Une impasse humanitaire et politique
La menace israélienne de couper les financements de l’IPC, un organisme respecté pour son travail au Yémen, au Soudan et en Somalie, risque de fragiliser davantage les efforts humanitaires mondiaux. Les données de l’IPC, basées sur des enquêtes rigoureuses malgré les obstacles d’accès, sont corroborées par des rapports indépendants, comme celui de l’UNICEF, qui estime que 132 000 enfants pourraient mourir de malnutrition d’ici juin 2026 sans intervention massive. La destruction systématique des infrastructures alimentaires, couplée aux restrictions sur l’aide, place Israël sous le feu des critiques pour violation du droit international humanitaire, qui interdit l’utilisation de la famine comme arme.
La demande israélienne de retrait du rapport de l’IPC, assortie de menaces financières, illustre une volonté de contrôler le narratif autour de la crise à Gaza.
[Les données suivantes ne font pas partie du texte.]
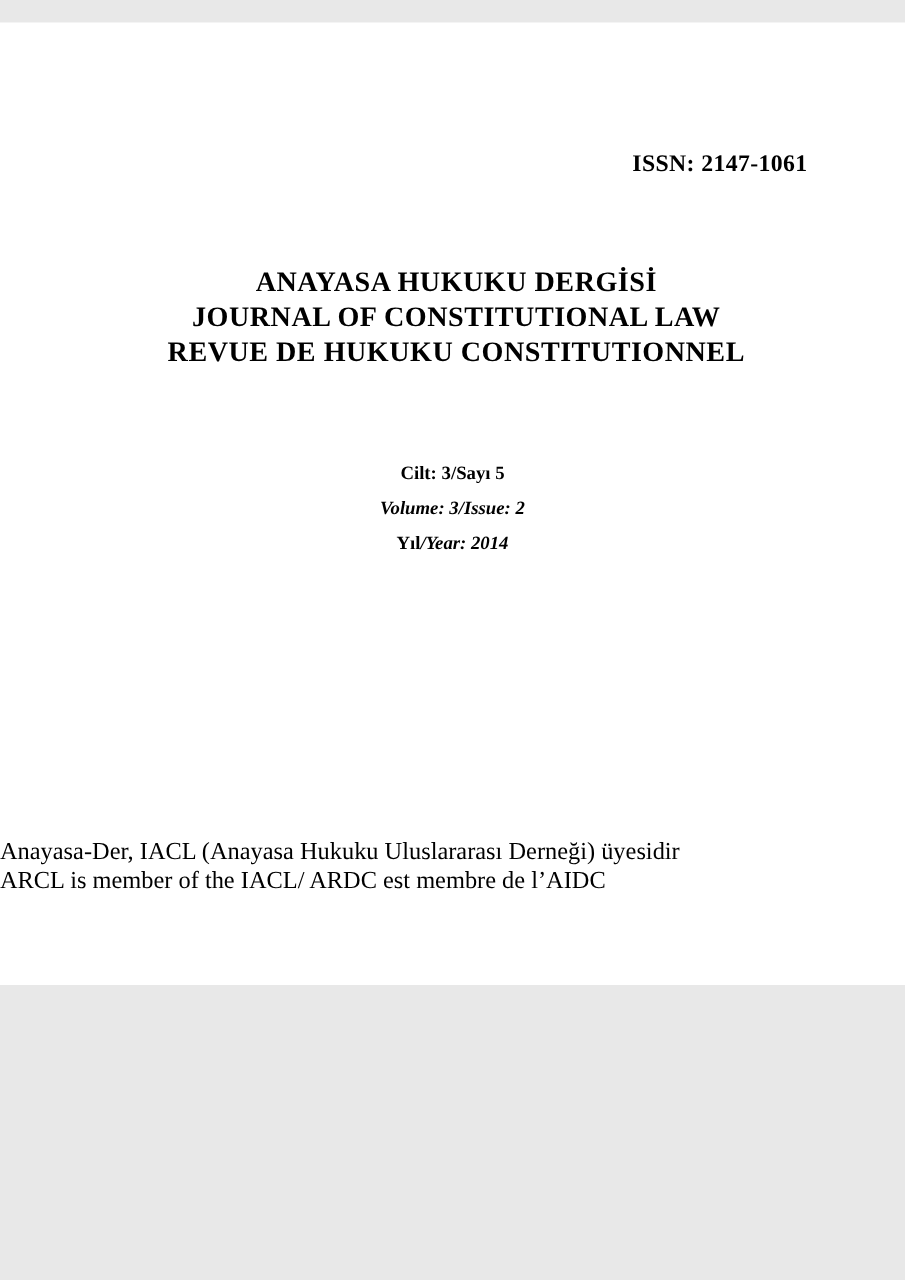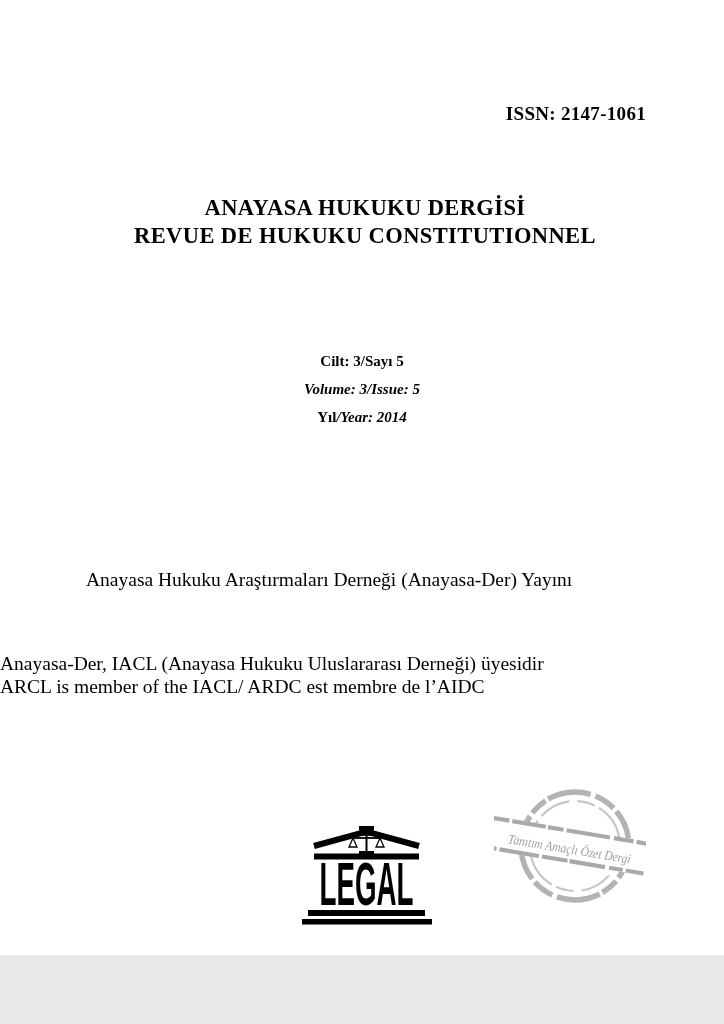"ISSN: 2147-1061" .page { height: 955px -> 770px; margin: 0 auto -> 18px auto }
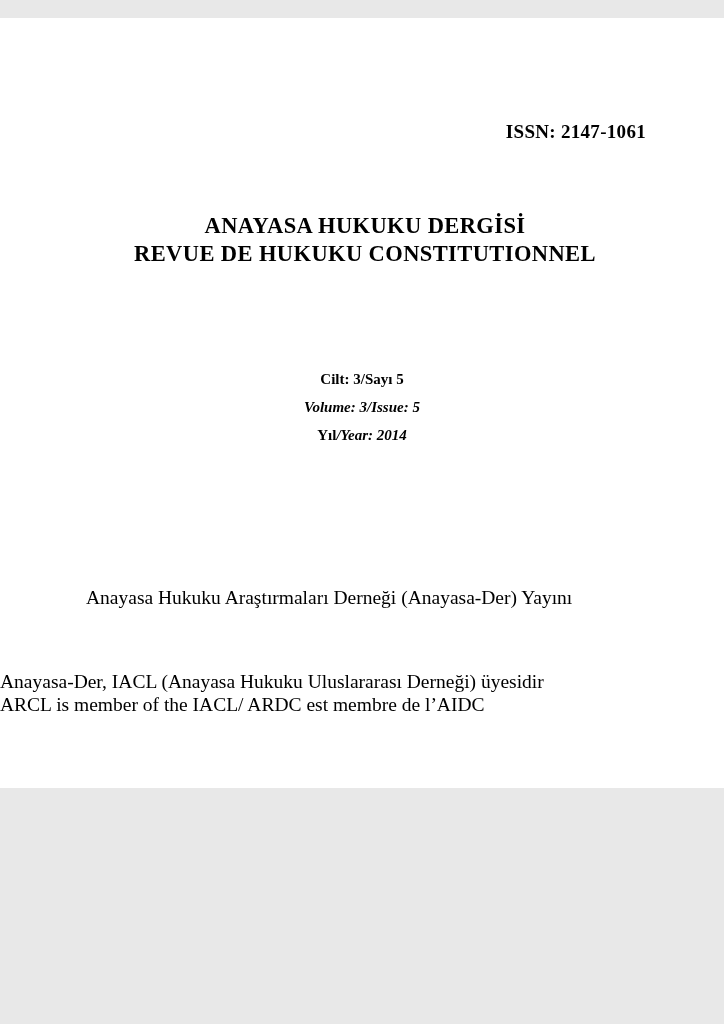"JOURNAL OF CONSTITUTIONAL LAW" div { html: none -> <div>JOURNAL OF CONSTITUTIONAL LAW</div> }
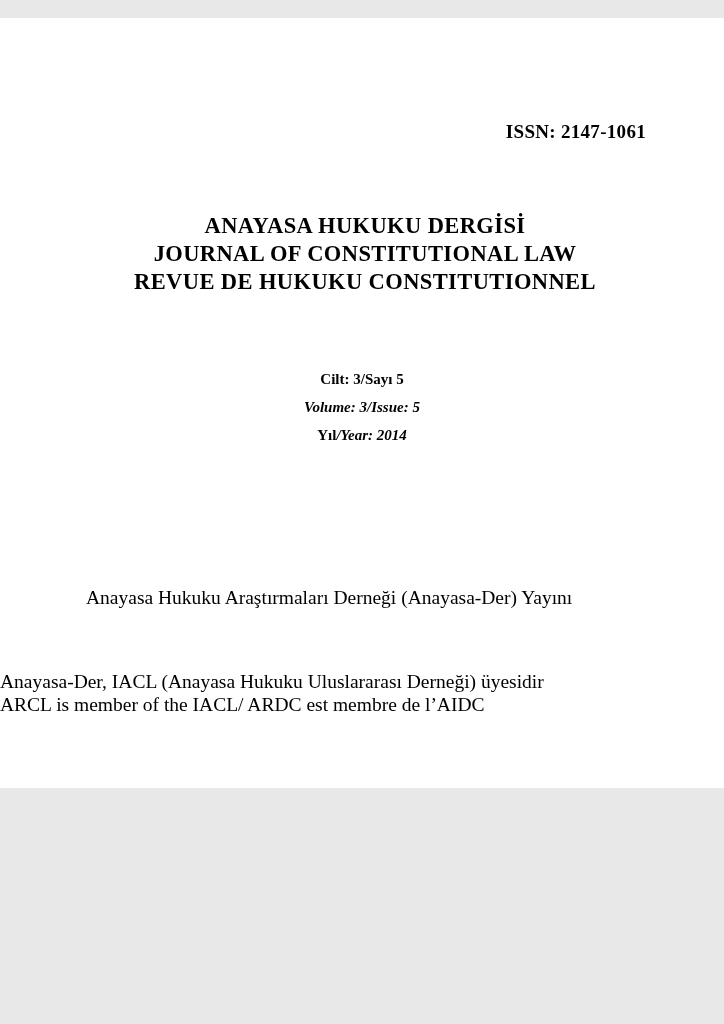"Volume: 3/Issue: 5" div.italic { text: 5 -> 2 }
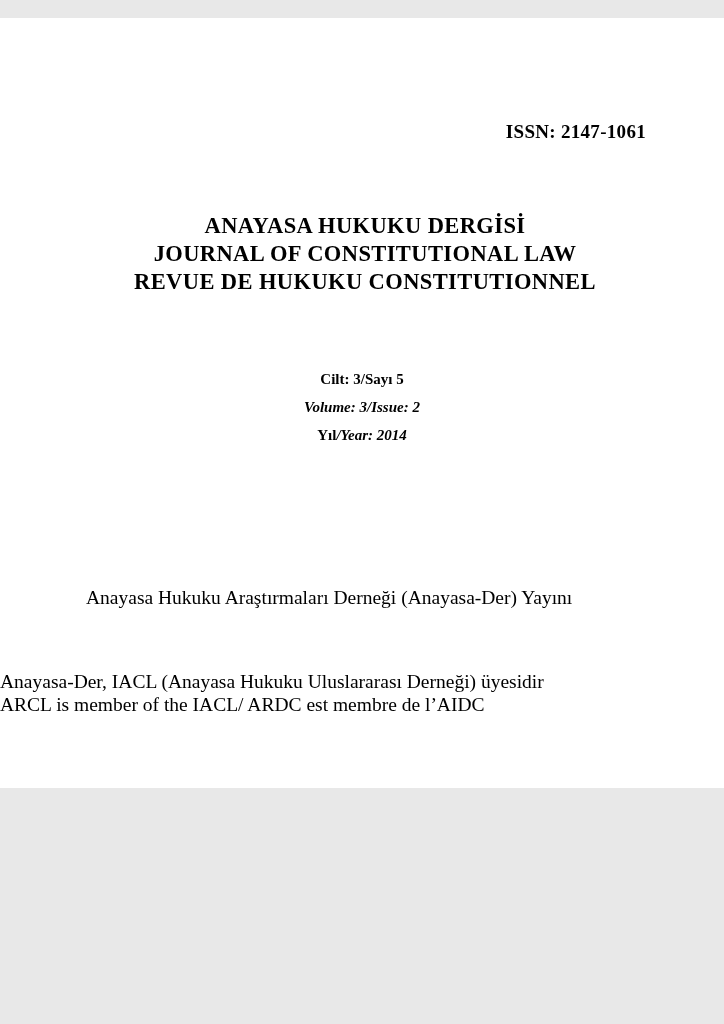"Anayasa Hukuku Araştırmaları Derneği" div { html: <div>Anayasa Hukuku Araştırmaları Derneği (Anayasa-Der) Yayını</div> -> none }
Alors que les preuves d’une famine s’accumulent, confirmées par des experts indépendants, cette polémique entrave les efforts pour un cessez-le-feu et une aide d’urgence. Gaza, où des enfants meurent chaque jour de faim dans l’indifférence, risque de devenir le symbole d’un échec moral collectif. Sans une levée immédiate du blocus et une action concertée, la tragédie s’aggravera, marquant une tache indélébile sur la conscience internationale.